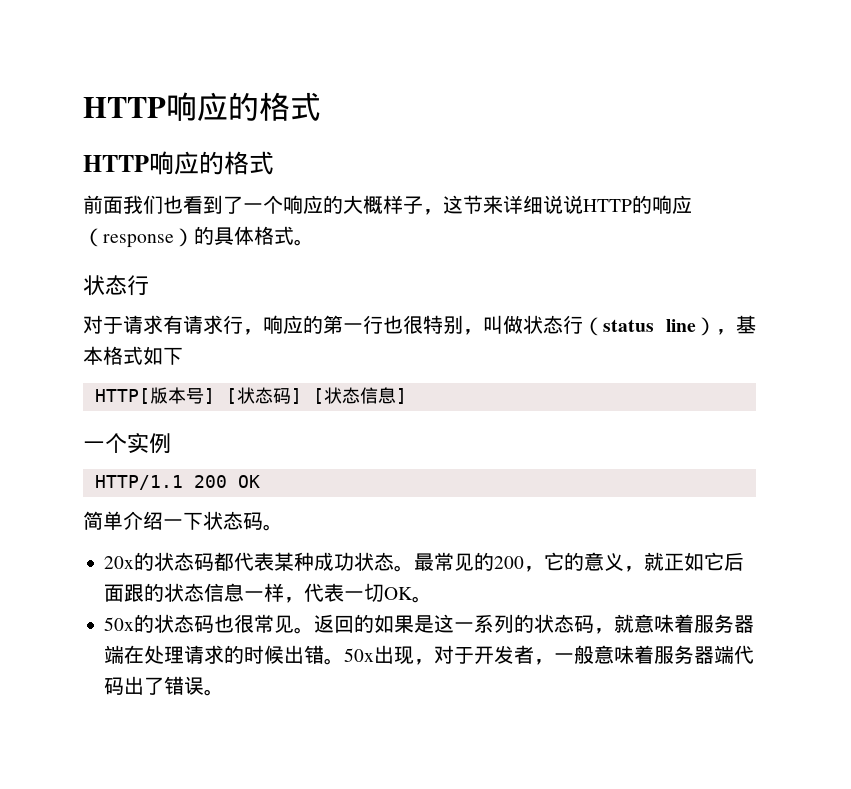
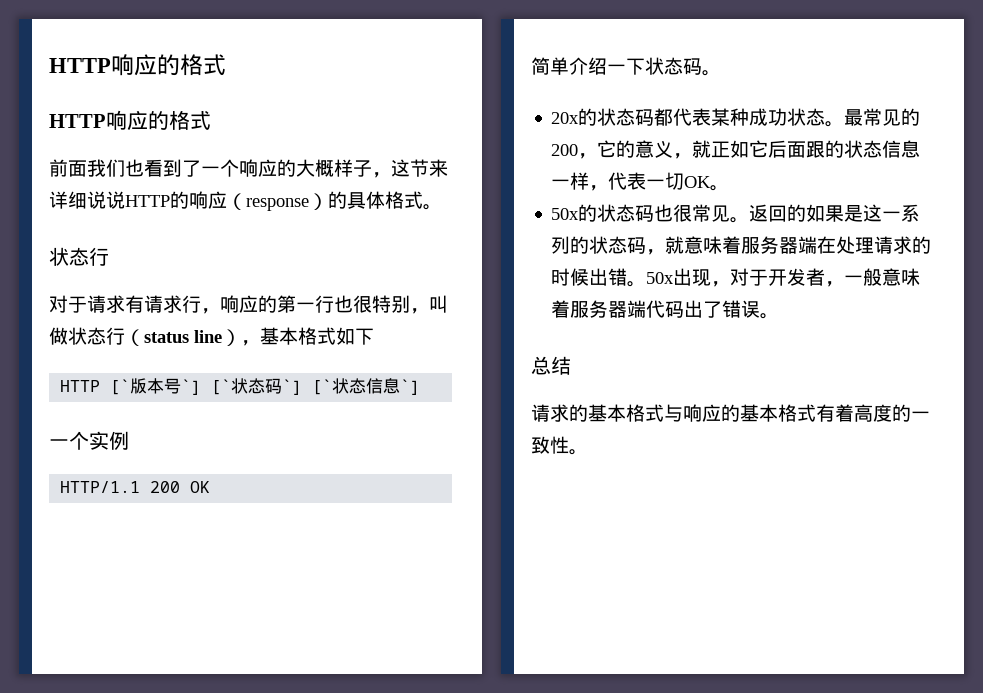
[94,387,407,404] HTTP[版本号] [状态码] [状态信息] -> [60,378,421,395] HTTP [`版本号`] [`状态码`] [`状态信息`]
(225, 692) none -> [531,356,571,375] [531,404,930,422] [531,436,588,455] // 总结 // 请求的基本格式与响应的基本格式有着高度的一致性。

........

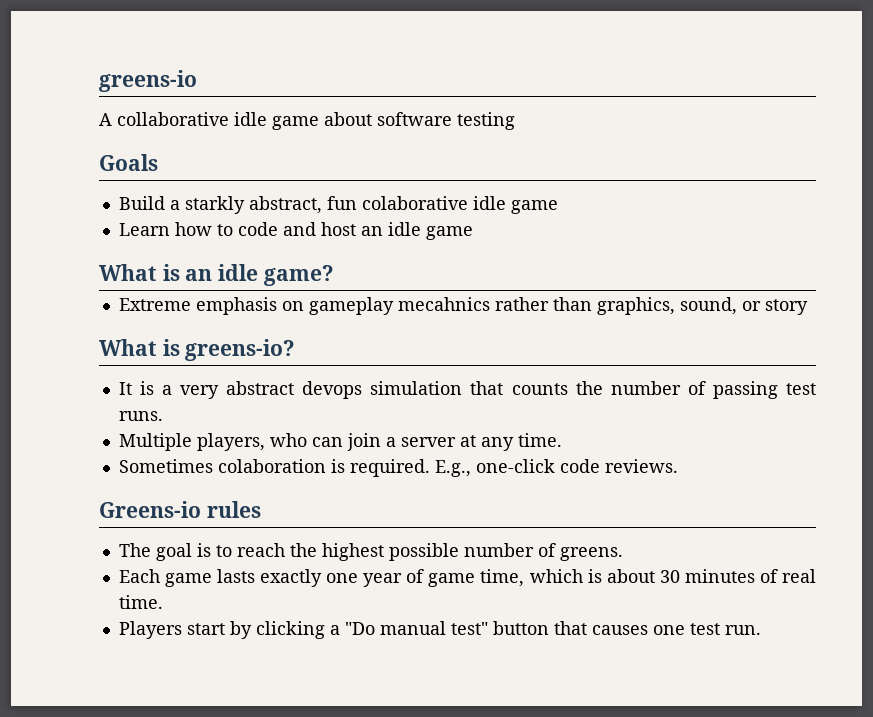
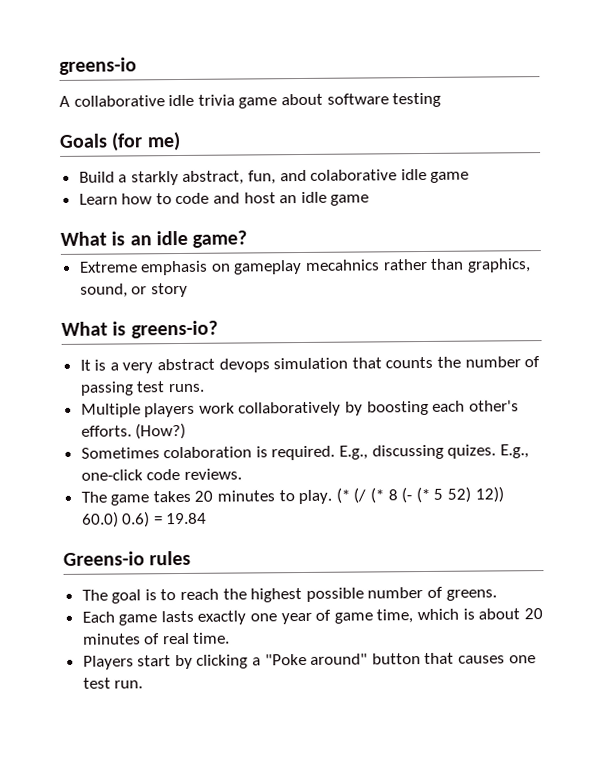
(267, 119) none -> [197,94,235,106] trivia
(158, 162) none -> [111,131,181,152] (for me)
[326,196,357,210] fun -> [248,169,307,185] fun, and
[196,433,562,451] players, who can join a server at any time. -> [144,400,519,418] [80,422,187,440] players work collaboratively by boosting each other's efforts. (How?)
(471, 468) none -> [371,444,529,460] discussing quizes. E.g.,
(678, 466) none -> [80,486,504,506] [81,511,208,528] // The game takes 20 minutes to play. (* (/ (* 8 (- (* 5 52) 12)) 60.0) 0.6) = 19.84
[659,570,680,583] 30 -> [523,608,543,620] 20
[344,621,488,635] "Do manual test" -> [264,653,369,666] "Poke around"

........

YOUR TASK> Above are the records; copy every line in them that holds the word "none".

RESPONSE>
(225, 692) none -> [531,356,571,375] [531,404,930,422] [531,436,588,455] // 总结 // 请求的基本格式与响应的基本格式有着高度的一致性。
(267, 119) none -> [197,94,235,106] trivia
(158, 162) none -> [111,131,181,152] (for me)
(471, 468) none -> [371,444,529,460] discussing quizes. E.g.,
(678, 466) none -> [80,486,504,506] [81,511,208,528] // The game takes 20 minutes to play. (* (/ (* 8 (- (* 5 52) 12)) 60.0) 0.6) = 19.84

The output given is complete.